# 38 G Terraphyte Tank



## BBradbury (Apr 22, 2011)

Hello AF...

Here are pics of my latest attempt at a maintenance free tank. Well, almost maintenance free. It's a 38 G with minimal filtration and weekly water changes of 2 gallons, just to service the filters.

Emersed plants are Aglaonema and Nephthytis. The plant roots are submerged to take in the dissolved nitrogens from the fish waste, so the water chemistry remains stable. The leaves are above the water to take in room light (ambient) and CO2. Substantial growth for what are naturally slow growing plants.

A balanced tank between fish and plants.

B


----------



## whitetiger61 (Aug 2, 2011)

Im sorry but i dont think that setup is attractive in any way..if i wanted potted plants, i would go to the store and buy plant hangers. maybe if the plants were in the substrate and not pots, it would look better. I strive for a great looking aquarium that adds to the decor of my home. i cant see that working with any decor., but its your systems and if you like it thats all that matters.

Rick


----------



## BBradbury (Apr 22, 2011)

whitetiger61 said:


> Im sorry but i dont think that setup is attractive in any way..if i wanted potted plants, i would go to the store and buy plant hangers. maybe if the plants were in the substrate and not pots, it would look better. I strive for a great looking aquarium that adds to the decor of my home. i cant see that working with any decor., but its your systems and if you like it thats all that matters.
> 
> Rick


Hello Rick...

Thanks. I appreciate your comment. I've had the standard tanks for several years and frankly, they got boring. I was doing the same routine every week and stared at the same thing all the time and so I decided to experiment with some of my tanks. This one is really interesting to see how emersing the root ball of certain land plants will keep the water pure for the fish. It also gets some more plants into my house. 

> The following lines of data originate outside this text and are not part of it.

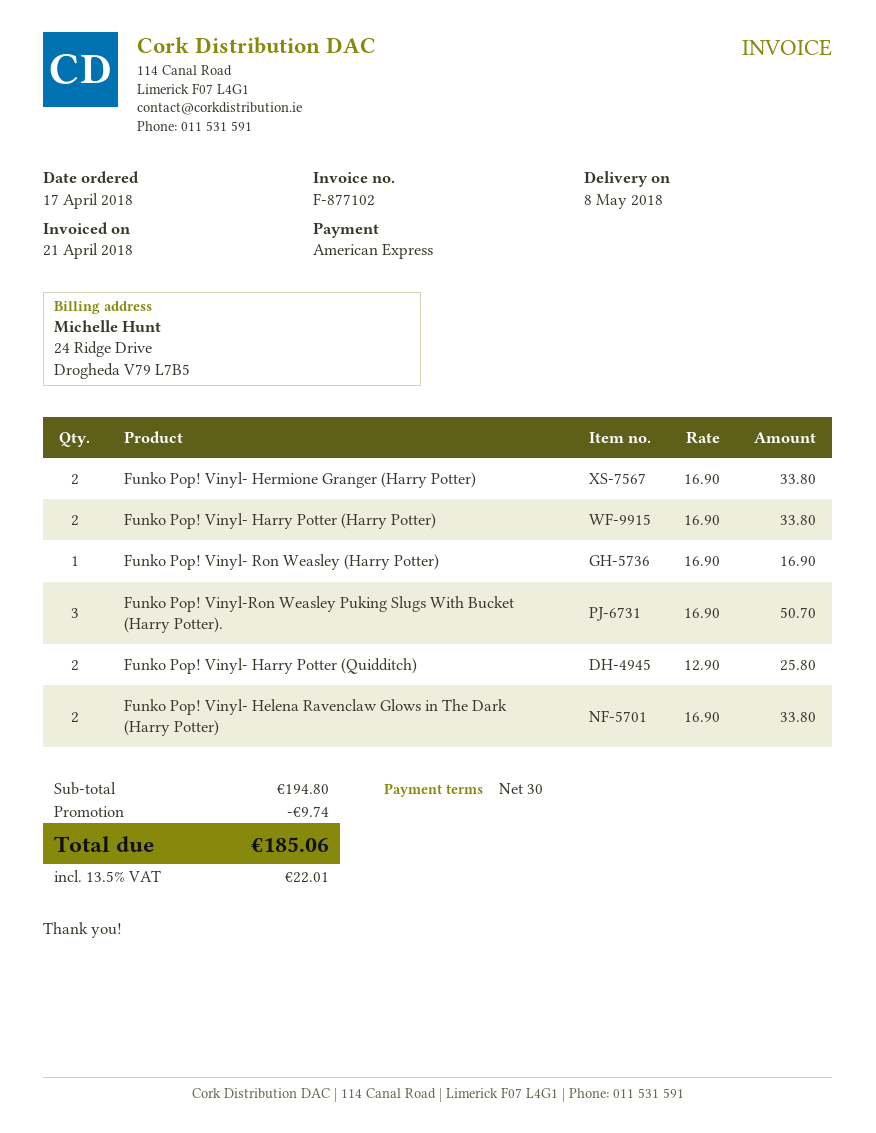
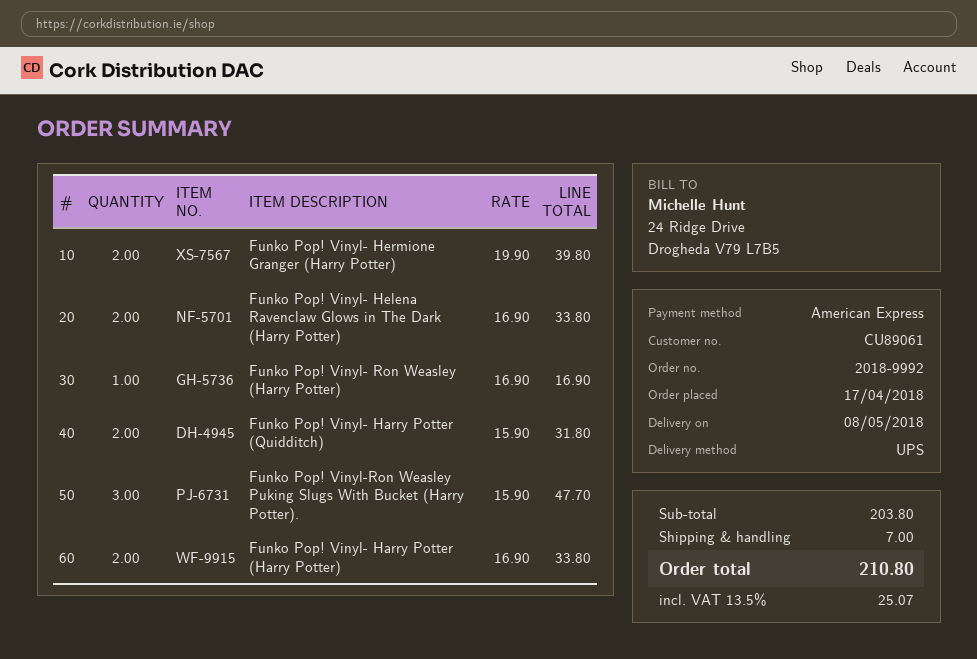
Funko Pop! Vinyl- Hermione Granger (Harry Potter): 2 x 16.90 = 33.80 -> 2 x 19.90 = 39.80
Funko Pop! Vinyl-Ron Weasley Puking Slugs With Bucket (Harry Potter).: 3 x 16.90 = 50.70 -> 3 x 15.90 = 47.70
Funko Pop! Vinyl- Harry Potter (Quidditch): 2 x 12.90 = 25.80 -> 2 x 15.90 = 31.80
subtotal: 194.80 -> 203.80
discount: 9.74 -> none
shipping: none -> 7.00
tax: 13.5% = 22.01 -> 13.5% = 25.07
total: 185.06 -> 210.80

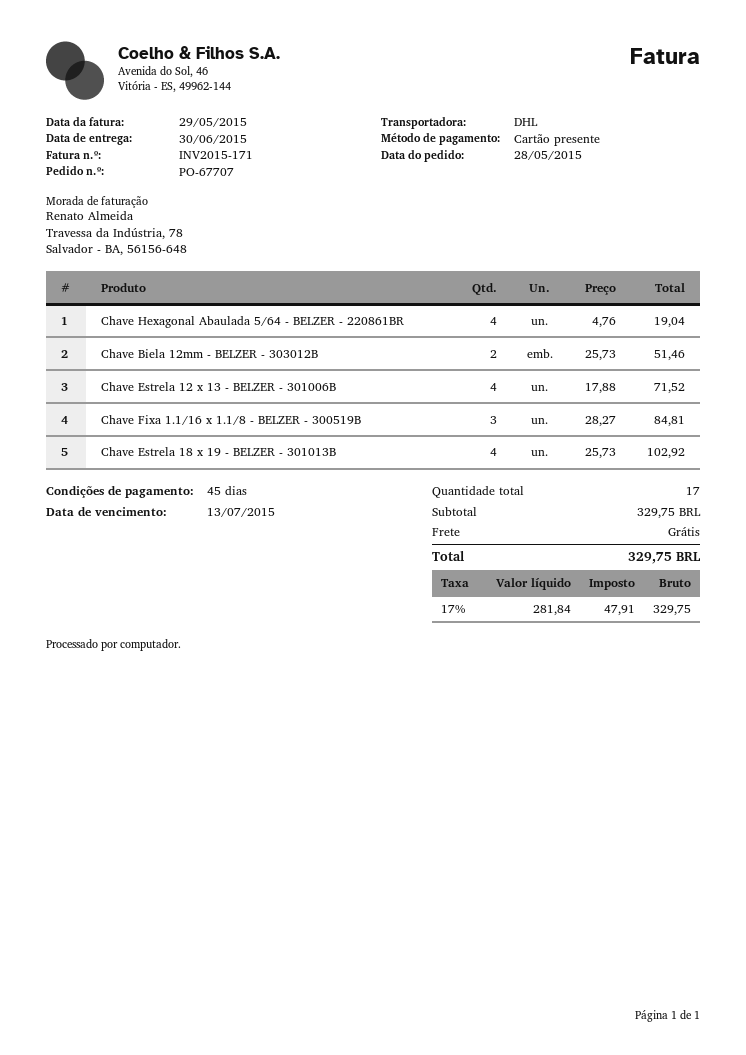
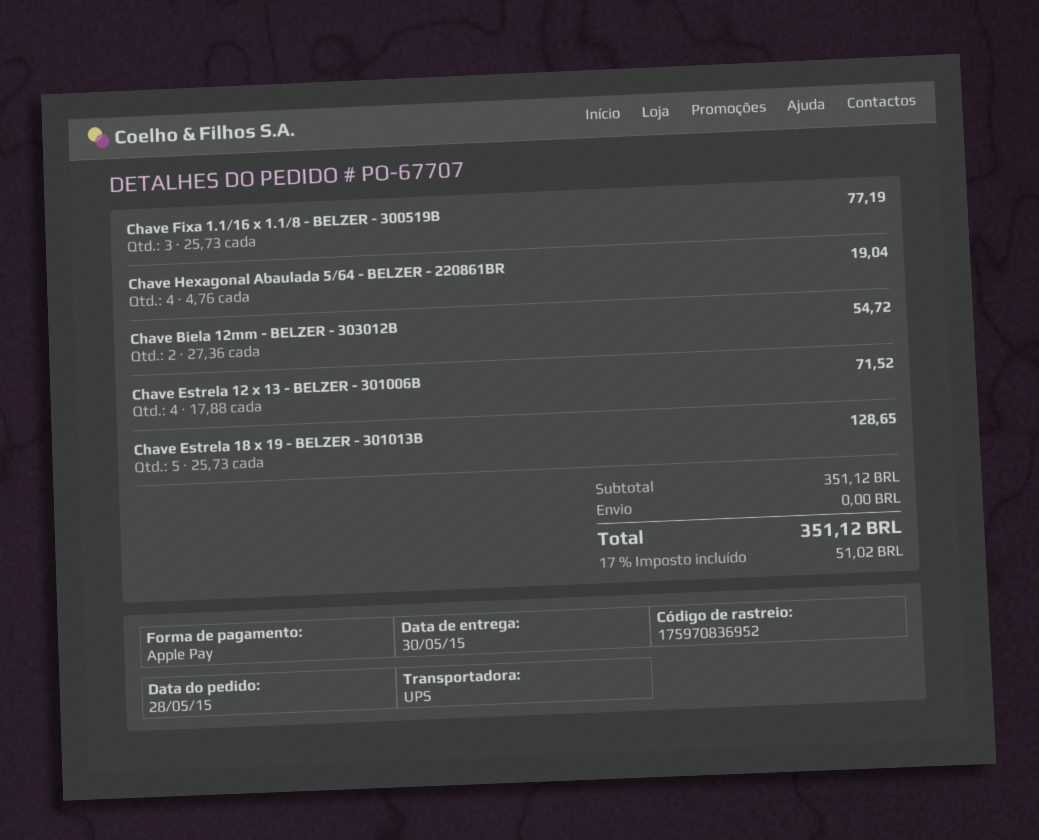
delivery date: 2015-06-30 -> 2015-05-30
payment method: gift card -> Apple Pay
shipping method: DHL -> UPS
Chave Biela 12mm - BELZER - 303012B: 2 x 25.73 = 51.46 -> 2 x 27.36 = 54.72
Chave Fixa 1.1/16 x 1.1/8 - BELZER - 300519B: 3 x 28.27 = 84.81 -> 3 x 25.73 = 77.19
Chave Estrela 18 x 19 - BELZER - 301013B: 4 x 25.73 = 102.92 -> 5 x 25.73 = 128.65
subtotal: 329.75 -> 351.12
tax: 17% = 47.91 -> 17% = 51.02
total: 329.75 -> 351.12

I've learned a lot about freshwater tanks in the years I've been in the hobby and now I'm taking my tanks in another direction learning about biotopes and hydroponics.

The idea is to never stop learning.

Thanks again for the comment. Pro or con, I welcome all of them.

B


----------



## Brian757 (Sep 24, 2012)

I love your tank(s)! It strays from the typical! Its like the freshwater version of saltwater stands for frags:









I love freshwater plants and more power to you for being able to keep them alive and obviously thriving! If you ever get TOO full of plants, I would love to take some off your hands 
Keep up the aquatic green thumb!


----------



## BBradbury (Apr 22, 2011)

Hello Bri...

Thanks for the post. The plants are easy to keep. I get them at my local grocery store in the floral department. The Aglaonema (Chinese Evergreen), any variety work the best, but there are others like Peace lily, Impatiens, Nephthytis, Pothos and Philodendron. These are all inexpensive.

Thanks again,

B


----------



## Brian757 (Sep 24, 2012)

Your welcome. I say you go out to Home Depot, get some potting soil, get pea gravel and completely empty your tank. Lay out the soil, wet it down, then lay out your pea gravel. Take all plants out of their pots and then plant them! That would look awesome! They would also not be restricted to rooting inside of a pot, they would be able to branch out.


----------



## BBradbury (Apr 22, 2011)

Brian757 said:


> Your welcome. I say you go out to Home Depot, get some potting soil, get pea gravel and completely empty your tank. Lay out the soil, wet it down, then lay out your pea gravel. Take all plants out of their pots and then plant them! That would look awesome! They would also not be restricted to rooting inside of a pot, they would be able to branch out.


Hello again..

I like that idea. It's different than the one I'm working on. Actually, the pots have Miracle Gro organic potting soil in them. It's covered by the pea-sized tank gravel.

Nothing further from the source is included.